Mis hermanos se habían despertado por el bullicio, pero permanecían llorando en su habitación, alarmados por la gritería. Mi propia madre empezó a gritar, pidiendo auxilio, afirmando que su esposo se había vuelto loco. Cuando llegó la policía dio su versión de los hechos: Vicente había vuelto a deshoras a reclamarle a su esposa una supuesta infidelidad. La excusa tenía sentido, pues los vecinos habían sido testigos de varias escenas de celos entre ambos. Yo, que advertí la situación, traté de defender a mi madre, lo que hizo que el energúmeno me vapuleara. Para librarme de la tranquiza, ella le había asestado el golpe definitivo con la plancha.
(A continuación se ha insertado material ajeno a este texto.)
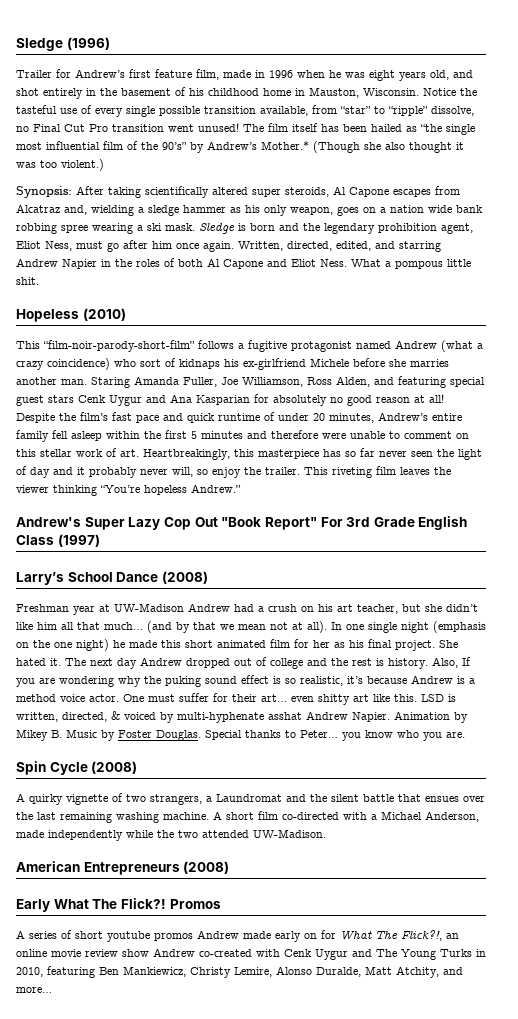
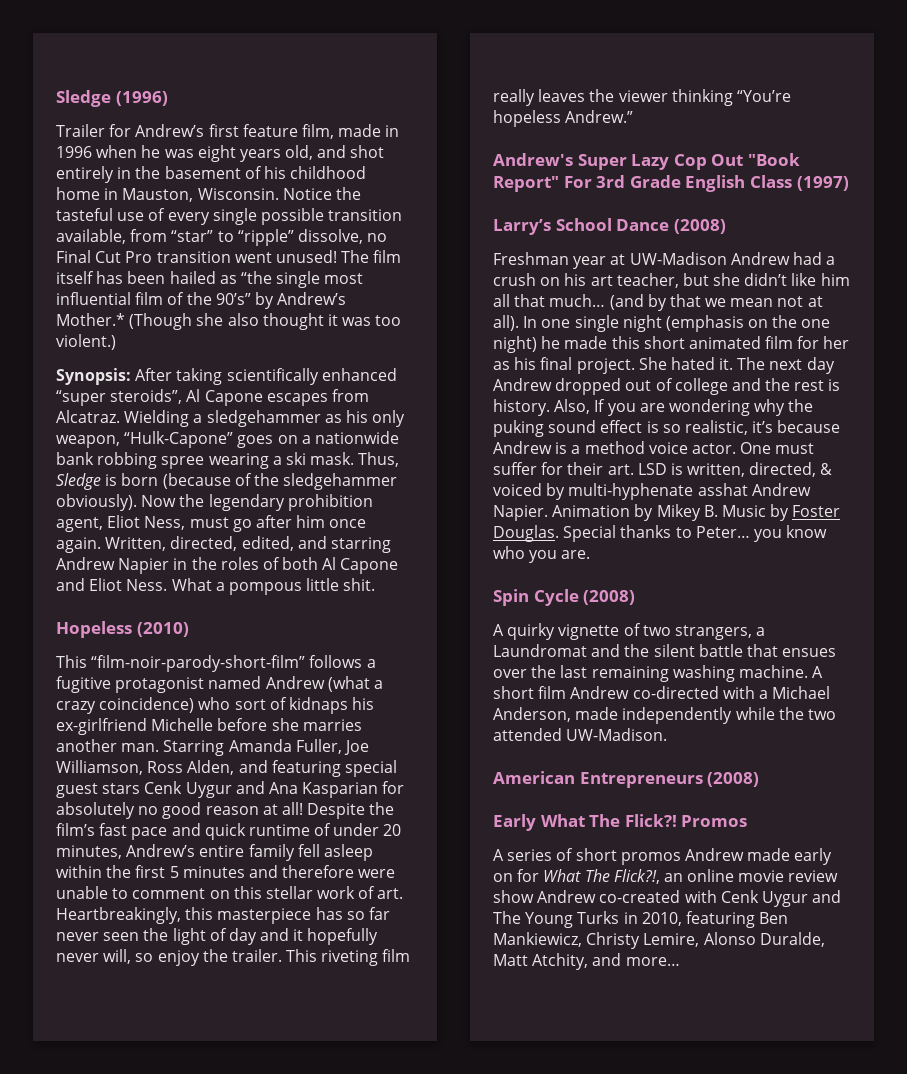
[212,187,329,197] altered super steroids, -> [321,368,397,381] [56,389,183,406] enhanced “super steroids”,
[16,204,226,216] Alcatraz and, wielding a sledge hammer -> [56,410,321,427] Alcatraz. Wielding a sledgehammer
(333, 211) none -> [124,431,234,448] “Hulk-Capone”
[390,205,452,213] nation wide -> [314,431,399,444] nationwide
(195, 227) none -> [358,452,400,467] Thus,
[279,223,299,231] and -> [162,473,398,490] [56,494,177,511] (because of the sledgehammer obviously). Now
[310,358,349,367] Michele -> [151,718,214,731] Michelle
[91,377,130,388] Staring -> [163,740,225,756] Starring
[89,467,137,478] probably -> [307,928,379,945] hopefully
(396, 470) none -> [493,89,535,106] really
[261,694,417,705] art… even shitty art like this. -> [607,464,634,475] art.
(278, 815) none -> [570,686,630,699] Andrew
[107,931,150,942] youtube -> (617, 854) none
Su prestigio en el barrio pesó mucho para que esta absurda historia fuera creída. No faltó quien estuvo dispuesto a atestiguar hechos que no le constaban, con tal de ganarse la simpatía de mi madre.
Ella no se salvó de pasar tres años en la cárcel. Durante ese tiempo, los familiares de Vicente reclamaron la custodia de mis hermanos, que a mi madre no le interesaba pelear. Nunca los volví a ver. Me parece recordar que los quería.
La prensa no le dio mucha importancia al asunto y no fue pródiga con fotografías; de hecho sólo se publicaron dos: una foto de la escena del crimen, ya sin el cadáver de Vicente, y otra donde aparezco yo, mostrando las heridas de mis brazos.
Fue la primera vez que salí en el periódico. Pero entonces me tocó ser la víctima.